# WHAT THE EXERCISE ASKS
Repeat all of the records exactly, leaving out the pictures.

# RAW DATA
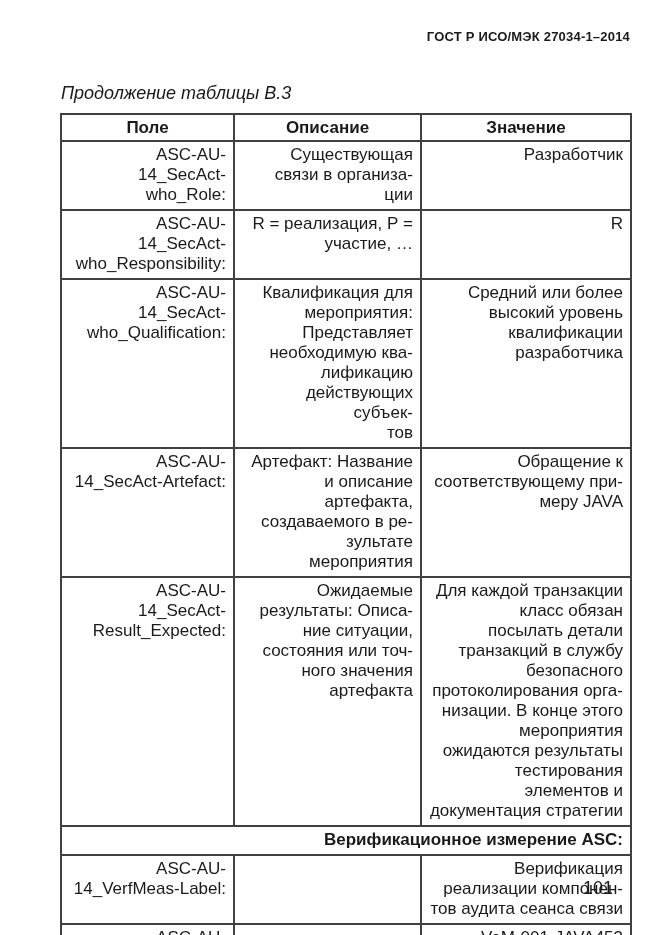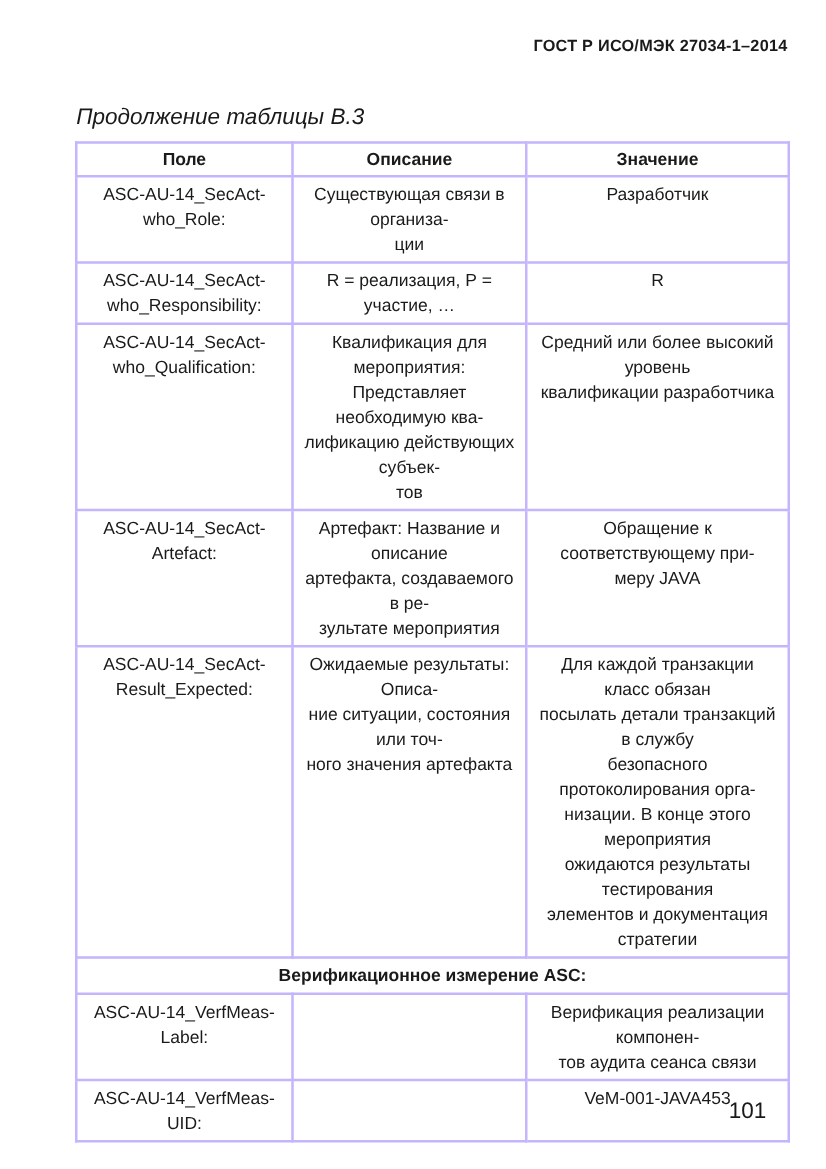--- a/index.html
+++ b/index.html
@@ -35,8 +35,8 @@
     table-layout: fixed;
   }
   table.b3 th, table.b3 td {
-    border: 2px solid #c4b5fd;
-    font-size: 14px;
+    border: 2px solid #404040;
+    font-size: 17px;
     vertical-align: top;
   }
   table.b3 th {

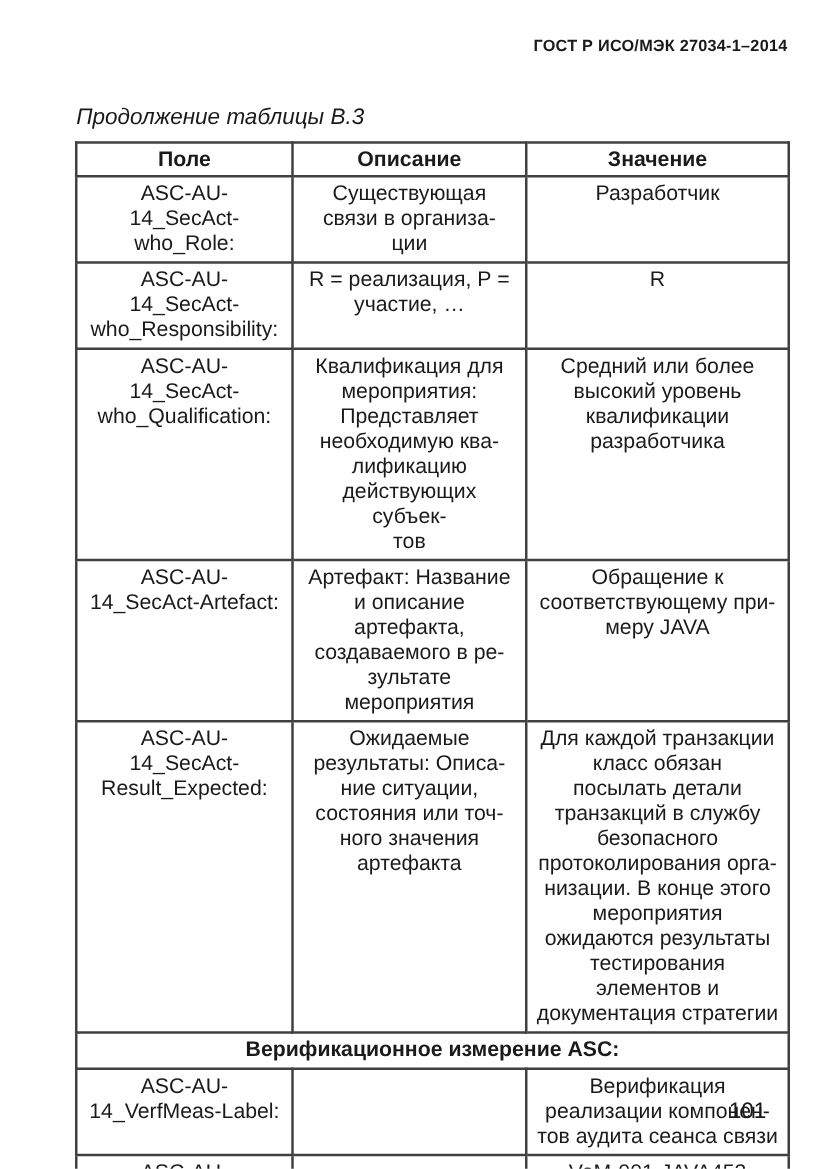--- a/index.html
+++ b/index.html
@@ -50,7 +50,7 @@
     padding: 3px 7px 4px 7px;
     line-height: 20px;
     white-space: pre-line;
-    text-align: center;
+    text-align: right;
   }
   td.section-cell {
     font-weight: bold;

# COMPLETED EXERCISE
--- a/index.html
+++ b/index.html
@@ -35,8 +35,8 @@
     table-layout: fixed;
   }
   table.b3 th, table.b3 td {
-    border: 2px solid #c4b5fd;
-    font-size: 14px;
+    border: 2px solid #404040;
+    font-size: 17px;
     vertical-align: top;
   }
   table.b3 th {

--- a/index.html
+++ b/index.html
@@ -50,7 +50,7 @@
     padding: 3px 7px 4px 7px;
     line-height: 20px;
     white-space: pre-line;
-    text-align: center;
+    text-align: right;
   }
   td.section-cell {
     font-weight: bold;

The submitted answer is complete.